The Journal of Cell Biology ◽

10.1083/jcb.141.4.849 ◽

1998 ◽

Vol 141 (4) ◽

pp. 849-862 ◽

Cited By ~ 100

Author(s):

Denis Dujardin ◽

U. Irene Wacker ◽

Anne Moreau ◽

Trina A. Schroer ◽

Janet E. Rickard ◽

...

Keyword(s):

Metaphase Plate ◽

Polar Regions ◽

Static Interaction ◽

Transport Vesicles ◽

Vitro Binding ◽

Chromosome Alignment ◽

Dynactin Complex

CLIPs (cytoplasmic linker proteins) are a class of proteins believed to mediate the initial, static interaction of organelles with microtubules. CLIP-170, the CLIP best characterized to date, is required for in vitro binding of endocytic transport vesicles to microtubules.

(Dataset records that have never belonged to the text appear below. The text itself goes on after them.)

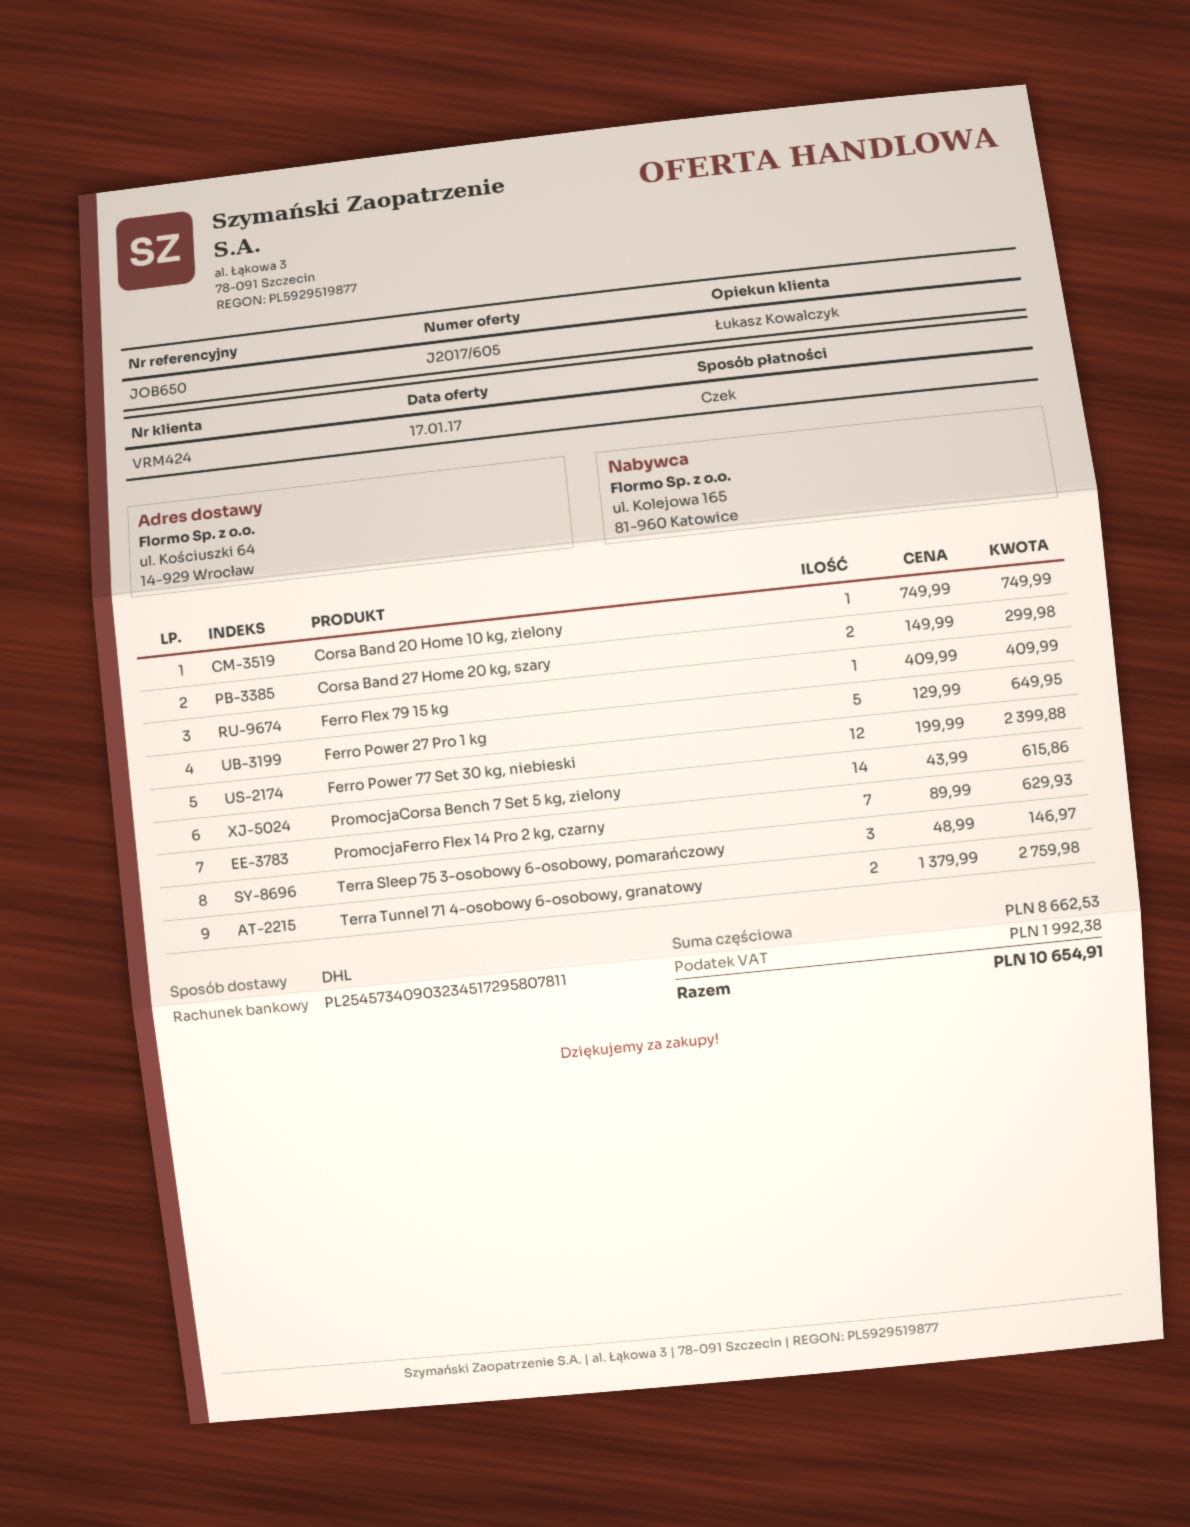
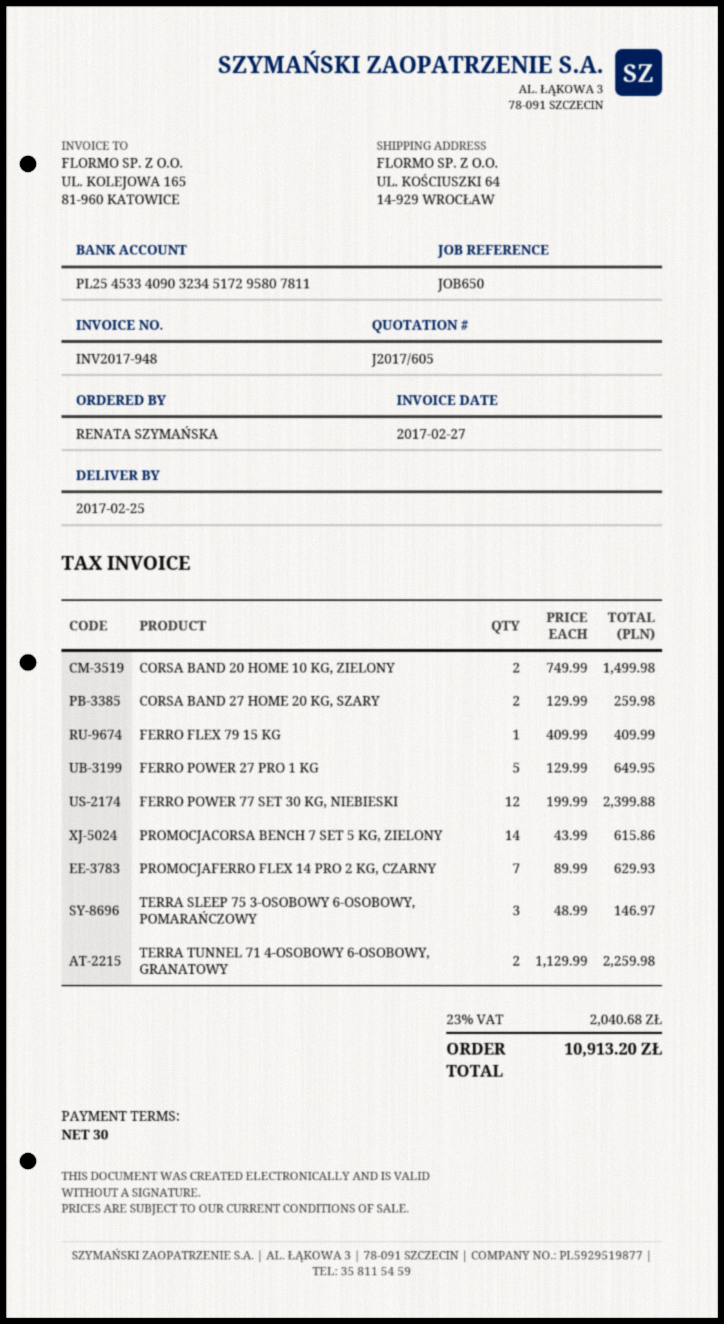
bank account: PL25457340903234517295807811 -> PL25453340903234517295807811
Corsa Band 20 Home 10 kg, zielony: 1 x 749.99 = 749.99 -> 2 x 749.99 = 1499.98
Corsa Band 27 Home 20 kg, szary: 2 x 149.99 = 299.98 -> 2 x 129.99 = 259.98
Terra Tunnel 71 4-osobowy 6-osobowy, granatowy: 2 x 1379.99 = 2759.98 -> 2 x 1129.99 = 2259.98
tax: 1992.38 -> 2040.68
total: 10654.91 -> 10913.20

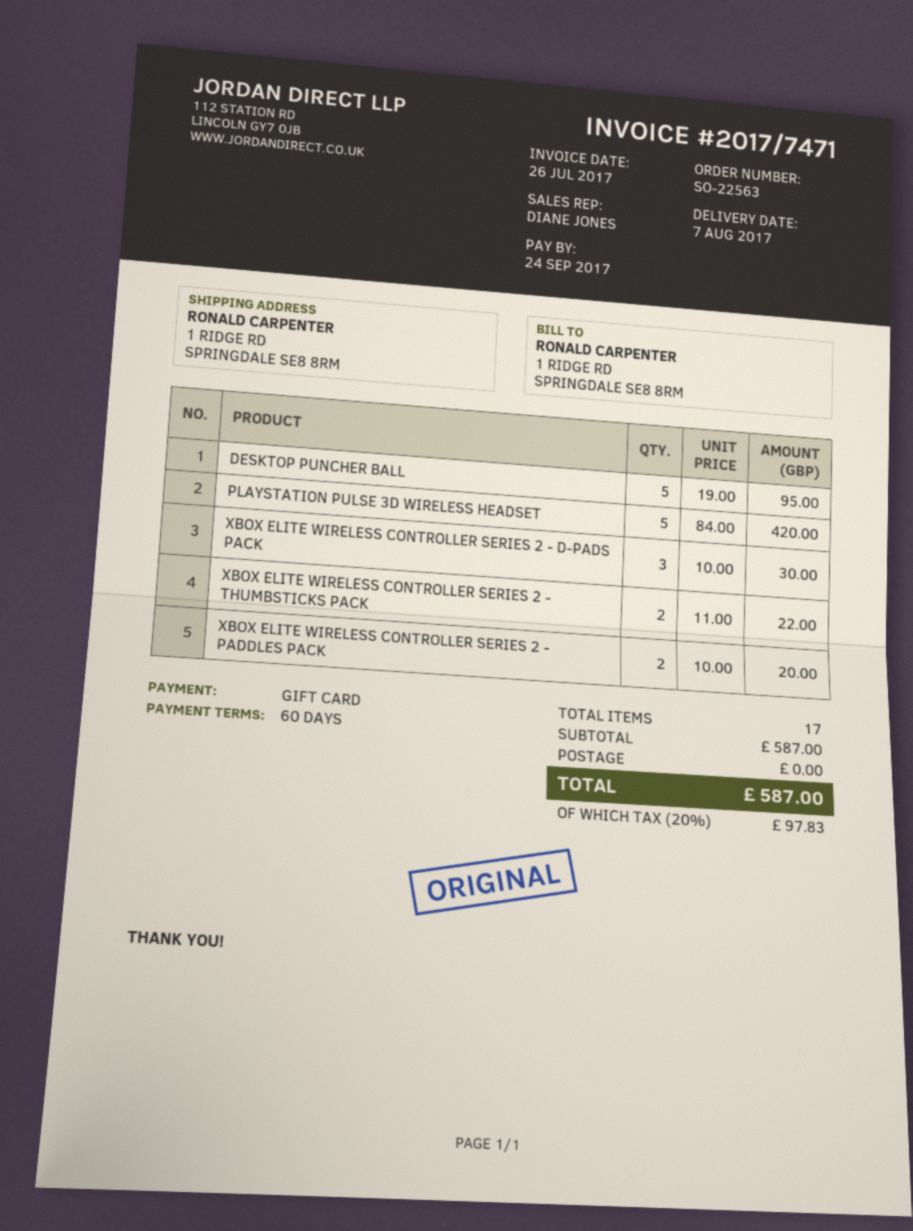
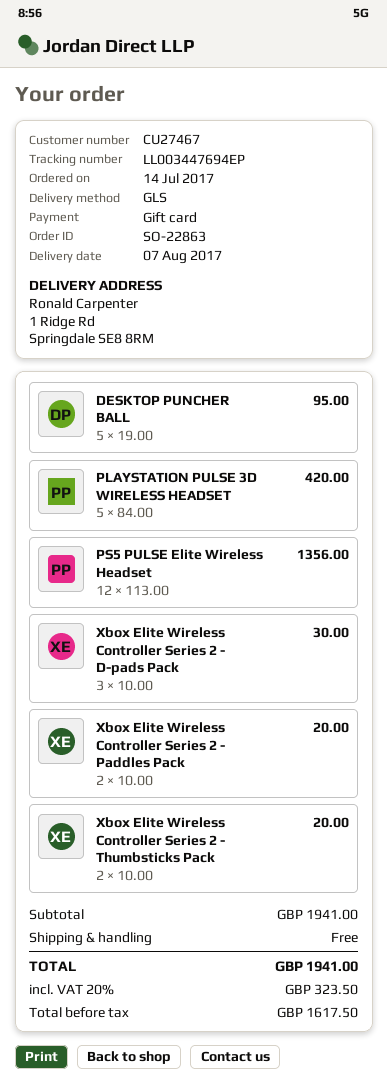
order number: SO-22563 -> SO-22863
XBOX ELITE WIRELESS CONTROLLER SERIES 2 - THUMBSTICKS PACK: 2 x 11.00 = 22.00 -> 2 x 10.00 = 20.00
PS5 PULSE Elite Wireless Headset: none -> 12 x 113.00 = 1356.00
subtotal: 587.00 -> 1941.00
tax: 20% = 97.83 -> 20% = 323.50
total: 587.00 -> 1941.00

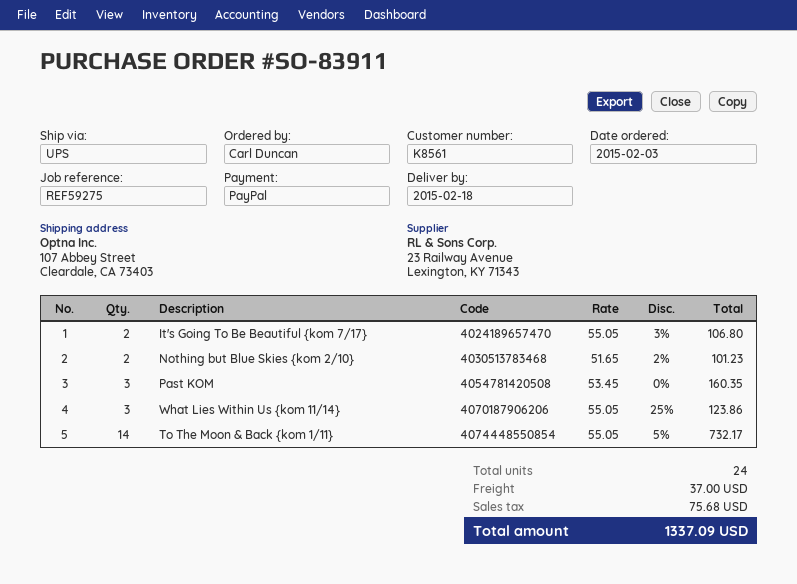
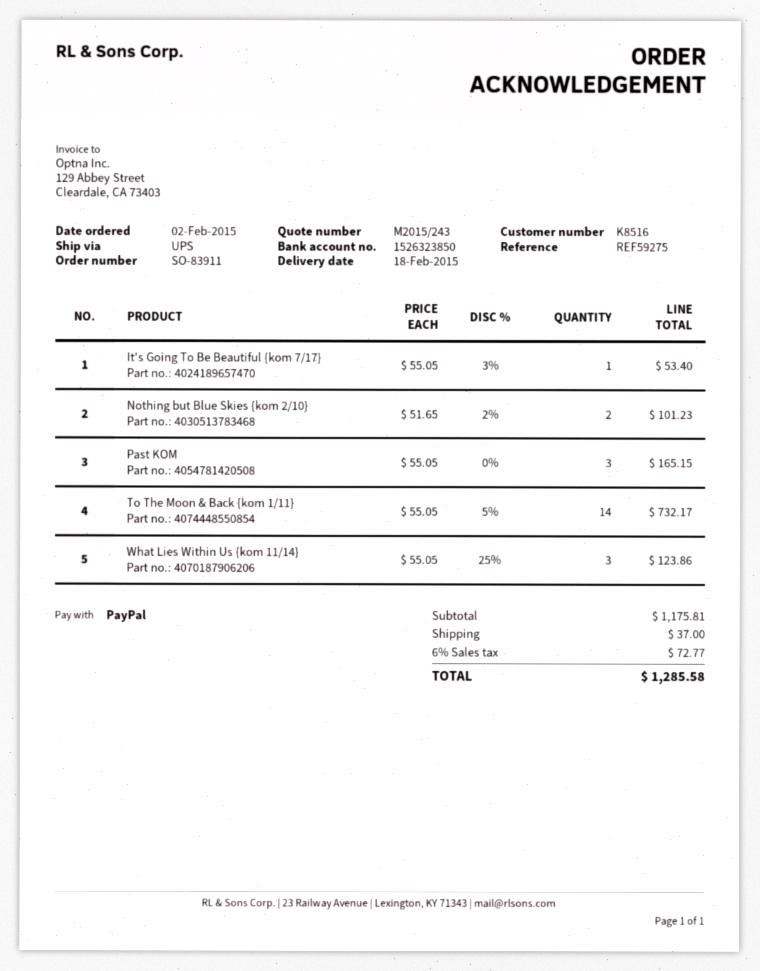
order date: 2015-02-03 -> 2015-02-02
customer number: K8561 -> K8516
It's Going To Be Beautiful {kom 7/17}: 2 x 55.05 - 3% = 106.80 -> 1 x 55.05 - 3% = 53.40
Past KOM: 3 x 53.45 = 160.35 -> 3 x 55.05 = 165.15
tax: 75.68 -> 72.77
total: 1337.09 -> 1285.58

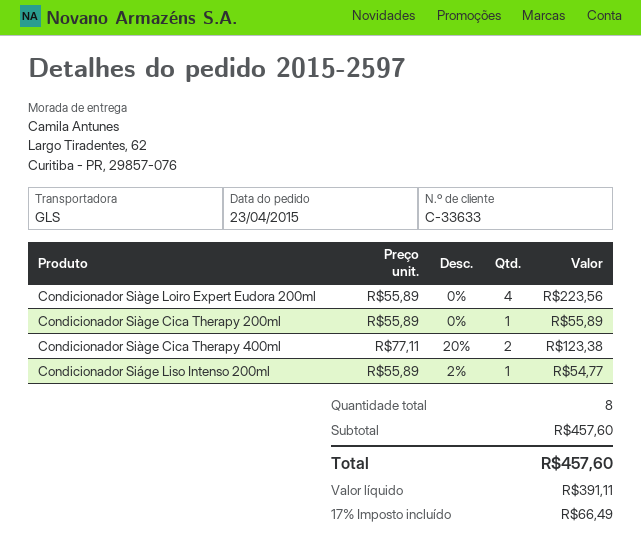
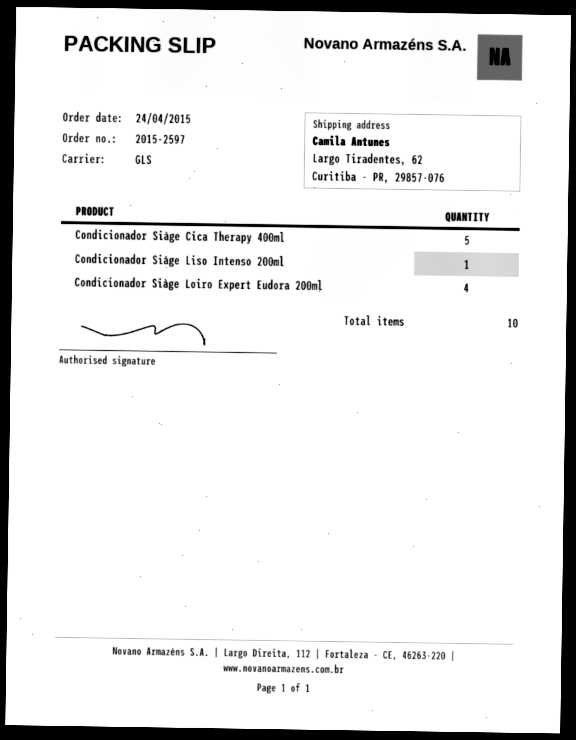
order date: 2015-04-23 -> 2015-04-24
Condicionador Siàge Cica Therapy 200ml: 1 -> none
Condicionador Siàge Cica Therapy 400ml: 2 -> 5
total quantity: 8 -> 10

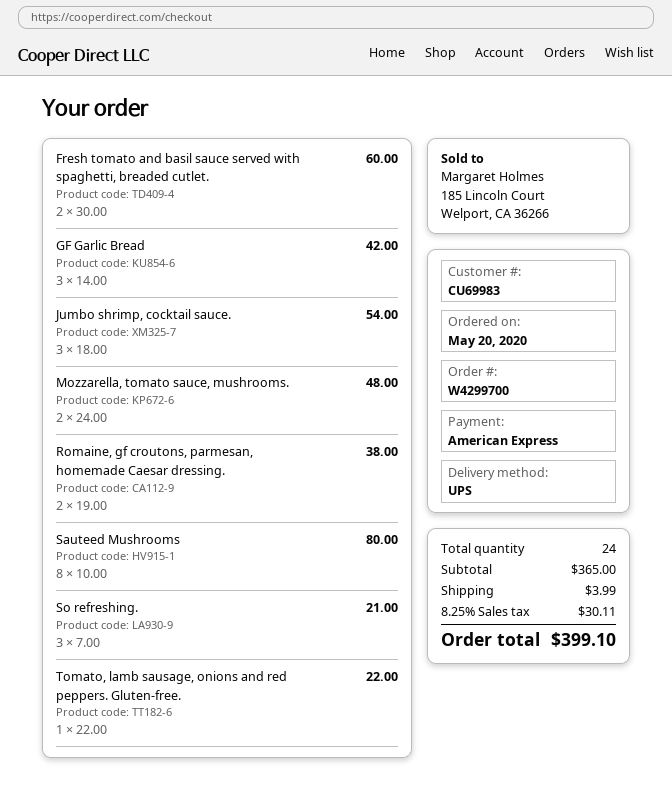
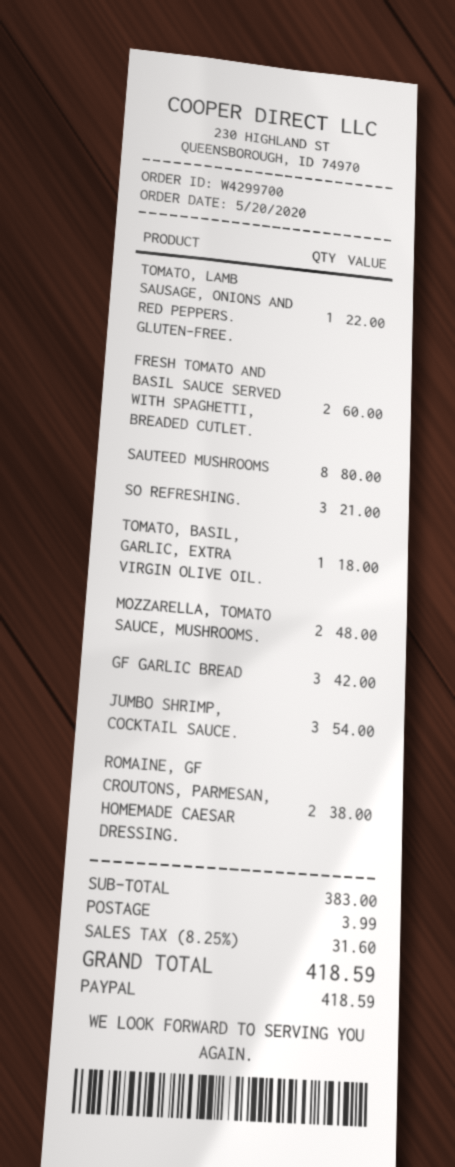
payment method: American Express -> PayPal
TOMATO, BASIL, GARLIC, EXTRA VIRGIN OLIVE OIL.: none -> 1 for 18.00
subtotal: 365.00 -> 383.00
tax: 8.25% = 30.11 -> 8.25% = 31.60
total: 399.10 -> 418.59

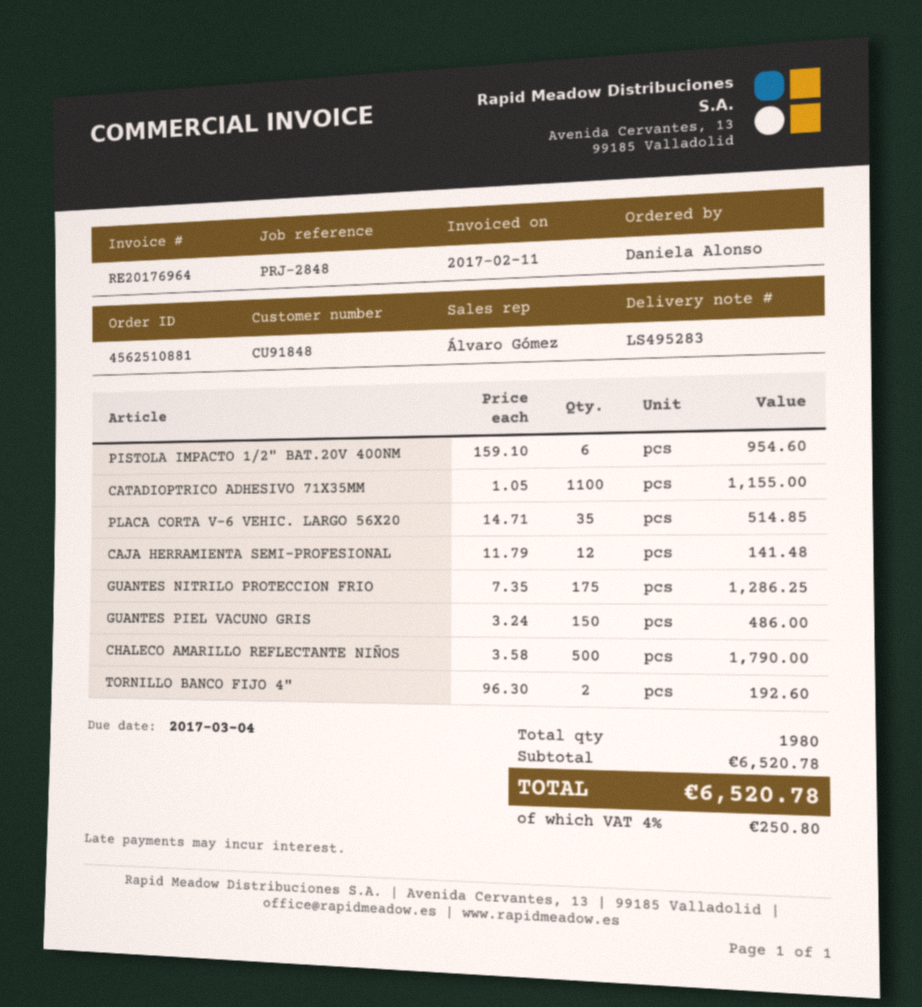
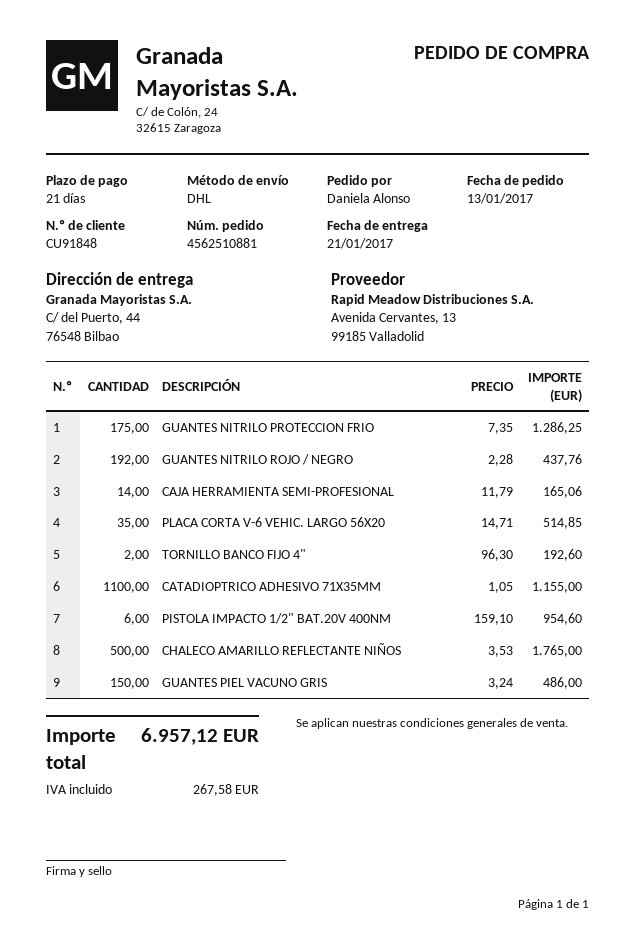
CAJA HERRAMIENTA SEMI-PROFESIONAL: 12 x 11.79 = 141.48 -> 14 x 11.79 = 165.06
CHALECO AMARILLO REFLECTANTE NIÑOS: 500 x 3.58 = 1790.00 -> 500 x 3.53 = 1765.00
GUANTES NITRILO ROJO / NEGRO: none -> 192 x 2.28 = 437.76
tax: 250.80 -> 267.58
total: 6520.78 -> 6957.12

We report here that CLIP-170 transiently associates with prometaphase chromosome kinetochores and codistributes with dynein and dynactin at kinetochores, but not polar regions, during mitosis. Like dynein and dynactin, a fraction of the total CLIP-170 pool can be detected on kinetochores of unattached chromosomes but not on those that have become aligned at the metaphase plate. The COOH-terminal domain of CLIP-170, when transiently overexpressed, localizes to kinetochores and causes endogenous full-length CLIP-170 to be lost from the kinetochores, resulting in a delay in prometaphase. Overexpression of the dynactin subunit, dynamitin, strongly reduces the amount of CLIP-170 at kinetochores suggesting that CLIP-170 targeting may involve the dynein/dynactin complex. Thus, CLIP-170 may be a linker for cargo in mitosis as well as interphase. However, dynein and dynactin staining at kinetochores are unaffected by this treatment and further overexpression studies indicate that neither CLIP-170 nor dynein and dynactin are required for the formation of kinetochore fibers. Nevertheless, these results strongly suggest that CLIP-170 contributes in some way to kinetochore function in vivo.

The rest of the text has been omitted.